▶ _WORK TO COMPLETE_
Every record is to be copied unchanged, except that its pictures are removed.

──────

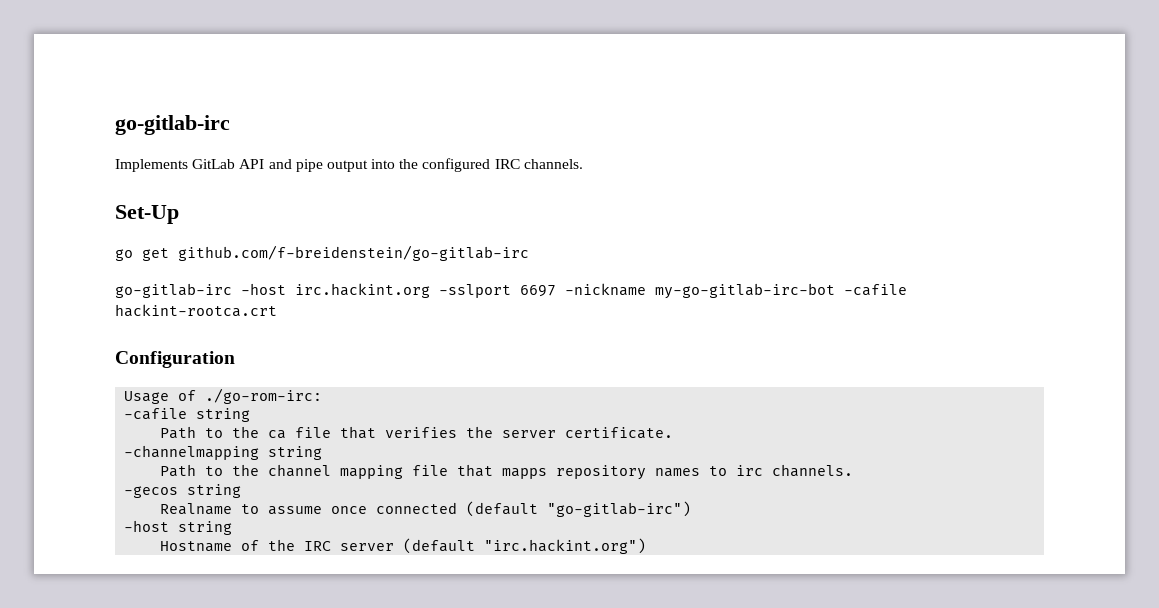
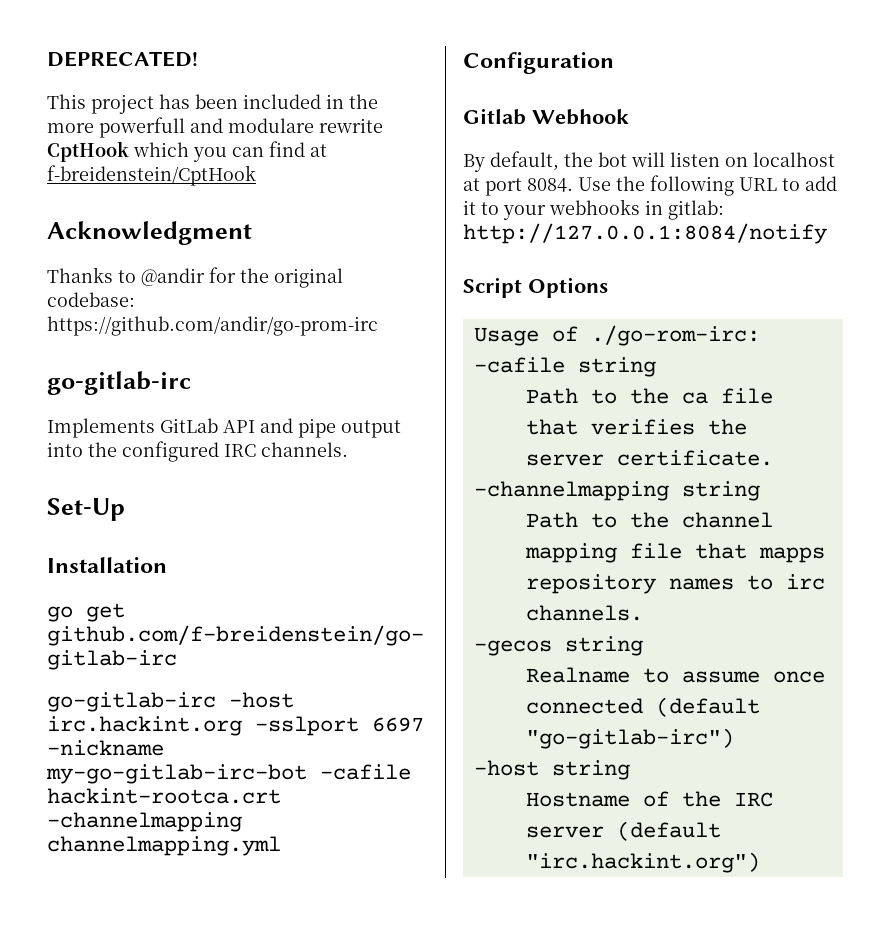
+ DEPRECATED!
+ This project has been included in the more powerfull and modulare rewrite CptHook which you can find at f-breidenstein/CptHook
+ Acknowledgment
+ Thanks to @andir for the original codebase: https://github.com/andir/go-prom-irc
+ Installation
- go-gitlab-irc -host irc.hackint.org -sslport 6697 -nickname my-go-gitlab-irc-bot -cafile hackint-rootca.crt
+ go-gitlab-irc -host irc.hackint.org -sslport 6697 -nickname my-go-gitlab-irc-bot -cafile hackint-rootca.crt -channelmapping channelmapping.yml
+ Gitlab Webhook
+ By default, the bot will listen on localhost at port 8084. Use the following URL to add it to your webhooks in gitlab: http://127.0.0.1:8084/notify
+ Script Options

──────

▶ _OUTPUT FOR THIS TASK_
+ DEPRECATED!
+ This project has been included in the more powerfull and modulare rewrite CptHook which you can find at f-breidenstein/CptHook
+ Acknowledgment
+ Thanks to @andir for the original codebase: https://github.com/andir/go-prom-irc
+ Installation
- go-gitlab-irc -host irc.hackint.org -sslport 6697 -nickname my-go-gitlab-irc-bot -cafile hackint-rootca.crt
+ go-gitlab-irc -host irc.hackint.org -sslport 6697 -nickname my-go-gitlab-irc-bot -cafile hackint-rootca.crt -channelmapping channelmapping.yml
+ Gitlab Webhook
+ By default, the bot will listen on localhost at port 8084. Use the following URL to add it to your webhooks in gitlab: http://127.0.0.1:8084/notify
+ Script Options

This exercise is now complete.